The ancient bathhouses of northern Africa and the Mediterranean east still feature the same purifying and cleansing products dating from the 10th century. Here, three ways you can incorporate traditional hammam ingredients into your routine at home and enjoy some serious skin-boosting benefits.
Savon Noir/Black Soap
If olive oil is rich in antioxidants, nutrients and vitamins—including vitamins A and E—that are great for your skin, then the crushed flesh of the olives that make up the Moroccan Savon Noir are even more beneficial and pack a greater punch of the good stuff.
“Olives are loaded with other wonderful antioxidants besides vitamin E,” says Ni’Kita Wilson, YouBeauty’s cosmetic chemistry expert. “The list is long and includes ingredients like oleuropein, hydroxycinnamic acids and flavonols. Olives also have anti-inflammatory benefits when ingested that could possibly translate into skincare benefits.”
The Black Soap can penetrate deep into the skin to eradicate dirt, impurities and dead layers, leaving the epidermis silky soft and shining.
Shown here: Cebra Ethical Skin Care Savon Beldi Noir, $15
What’s a Hammam?
Learn all about the fascinating ancient tradition here.

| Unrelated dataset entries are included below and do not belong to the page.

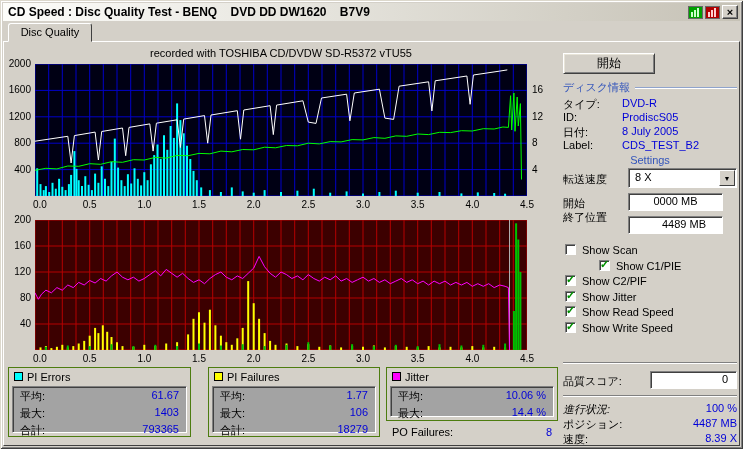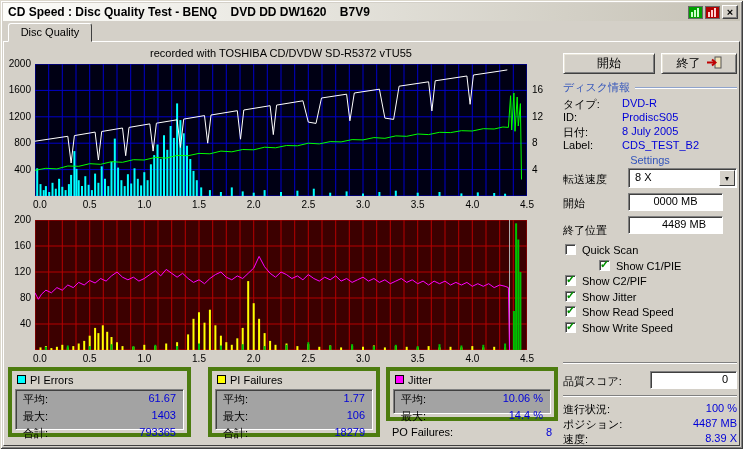--- a/index.html
+++ b/index.html
@@ -36,21 +36,21 @@
     position:absolute; left:3px; top:41px; width:737px; height:405px; background:#d4d0c8;
     border:1px solid; border-color:#fff #404040 #404040 #fff;
   }
 
   .chart-title { position:absolute; left:35px; top:47px; width:492px; text-align:center; font-size:11px; }
 
   svg.chart { position:absolute; display:block; }
   .tick { position:absolute; font-size:10px; color:#000; }
 
   
-  .statbox { position:absolute; border:4px solid #4d7c0f; background:#d4d0c8; }
+  .statbox { position:absolute; border:1px solid #4d7c0f; background:#d4d0c8; }
   .shead { height:15px; display:flex; align-items:center; gap:4px; padding:2px 5px 0 5px; font-size:11px; }
   .swatch { width:9px; height:9px; border:1px solid #000; display:inline-block; }
   .spanel {
     position:absolute; left:3px; right:3px; top:18px; bottom:3px; background:#a3a3a3;
     border:1px solid; border-color:#808080 #fff #fff #808080; box-shadow:inset 1px 1px 0 #404040;
     padding:1px 0;
   }
   .srow { display:flex; justify-content:space-between; padding:1px 7px; }
   .srow .val { color:#0000d8; }
   .po-row { position:absolute; display:flex; justify-content:space-between; font-size:11px; }
@@ -434,30 +434,20 @@
   </div>
 
   <div class="po-row" style="left:392px; top:426px; width:160px;">
     <span>PO Failures:</span>
     <span class="val">8</span>
   </div>
 
   <div class="btn" style="left:563px; top:53px; width:92px; height:21px;">
     <span>開始</span>
   </div>
-  <div class="btn" style="left:661px; top:53px; width:76px; height:21px;">
-    <span>終了</span>
-    <span>
-      <svg width="16" height="13">
-          <rect x="9" y="1" width="6" height="11" fill="#efe2b8" stroke="#555"></rect>
-          <path d="M1 6.5 H9" stroke="#c00000" stroke-width="2"></path>
-          <path d="M6 3.5 L9.5 6.5 L6 9.5" fill="none" stroke="#c00000" stroke-width="2"></path>
-        </svg>
-    </span>
-  </div>
 
   <div class="ghead" style="left:563px; top:80px; width:174px;">
     <span>ディスク情報</span>
       <span class="hline"></span>
   </div>
 
   <span class="rlabel" style="left:563px; top:97px;">タイプ:</span>
   <span class="rvalue" style="left:622px; top:97px;">DVD-R</span>
   <span class="rlabel" style="left:563px; top:111px;">ID:</span>
   <span class="rvalue" style="left:622px; top:111px;">ProdiscS05</span>
@@ -473,26 +463,26 @@
 
   <span class="rlabel" style="left:563px; top:172px;">転送速度</span>
   <div class="inset combo" style="left:628px; top:168px; width:109px; height:20px;">
     <span>8 X</span>
     <span class="combo-btn">▼</span>
   </div>
 
   <span class="rlabel" style="left:563px; top:196px;">開始</span>
   <div class="inset field" style="left:628px; top:193px; width:95px; height:18px;">0000 MB</div>
 
-  <span class="rlabel" style="left:563px; top:223px;">終了位置</span>
+  <span class="rlabel" style="left:563px; top:210px;">終了位置</span>
   <div class="inset field" style="left:628px; top:216px; width:95px; height:18px;padding-left:17px;">4489 MB</div>
 
   <div class="cb-row" style="top:243px;">
     <span class="cb-box"></span>
-    <span>Quick Scan</span>
+    <span>Show Scan</span>
   </div>
   <div class="cb-row" style="top:259px;padding-left:34px;">
     <span class="cb-box checked"></span>
     <span>Show C1/PIE</span>
   </div>
   <div class="cb-row" style="top:274px;">
     <span class="cb-box checked"></span>
     <span>Show C2/PIF</span>
   </div>
   <div class="cb-row" style="top:290px;">
@@ -508,21 +498,21 @@
     <span>Show Write Speed</span>
   </div>
 
   <div class="groove" style="left:563px; top:362px; width:174px;"></div>
 
   <span class="rlabel" style="left:563px; top:374px;">品質スコア:</span>
   <div class="inset field" style="left:650px; top:371px; width:87px; height:18px; text-align:right; padding-right:8px;">0</div>
 
   <div class="groove" style="left:563px; top:395px; width:174px;"></div>
 
-  <span class="rlabel" style="left:563px; top:402px;">進行状況:</span>
+  <span class="rlabel" style="left:563px; top:402px;font-style:italic;">進行状況:</span>
   <span class="rvalue" style="left:642px; top:402px; width:95px; text-align:right;">100 %</span>
   <span class="rlabel" style="left:563px; top:417px;">ポジション:</span>
   <span class="rvalue" style="left:642px; top:417px; width:95px; text-align:right;">4487 MB</span>
   <span class="rlabel" style="left:563px; top:432px;">速度:</span>
   <span class="rvalue" style="left:642px; top:432px; width:95px; text-align:right;">8.39 X</span>
 
 <span class="tick" style="left: 1px; top: 58px; width: 30px; text-align: right;">2000</span>
     <span class="tick" style="left: 1px; top: 84.4px; width: 30px; text-align: right;">1600</span>
     <span class="tick" style="left: 1px; top: 110.8px; width: 30px; text-align: right;">1200</span>
     <span class="tick" style="left: 1px; top: 137.2px; width: 30px; text-align: right;">800</span>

Moroccans have been using Rhassoul for centuries. The clay contains high amounts of silica, known for its astringent properties; magnesium, which can slow down the aging process; potassium that helps moisturize the skin; and the calcium that’s important for cell renewal.
“Minerals that are readily available for the skin have been shown to help increase cell energy and help with the healing as they are necessary for some processes that take place during wound healing,” Wilson says.
Shown here: Amal Oils Moroccan Rhassoul Clay, $26
There’s not much more that can be said about Morocco’s miracle oil, but for the record, the lightweight and quick-to-absorb argan oil has it all: high amounts of antioxidants, skin-healing linoleic acid, and plenty of anti-aging vitamin E in perfect harmony with omega-6 fatty acids.
“Polyunsaturated oils, tocopherols and sterols condition and soften the skin,” Wilson says. “The fatty acid composition helps to reinforce the lipid barrier on the skin, strengthening the barrier function.”
Argan oil’s sebum-regulating effects mean that it can be used on any skin type, dry or oily, and it works wonders on the hair, too.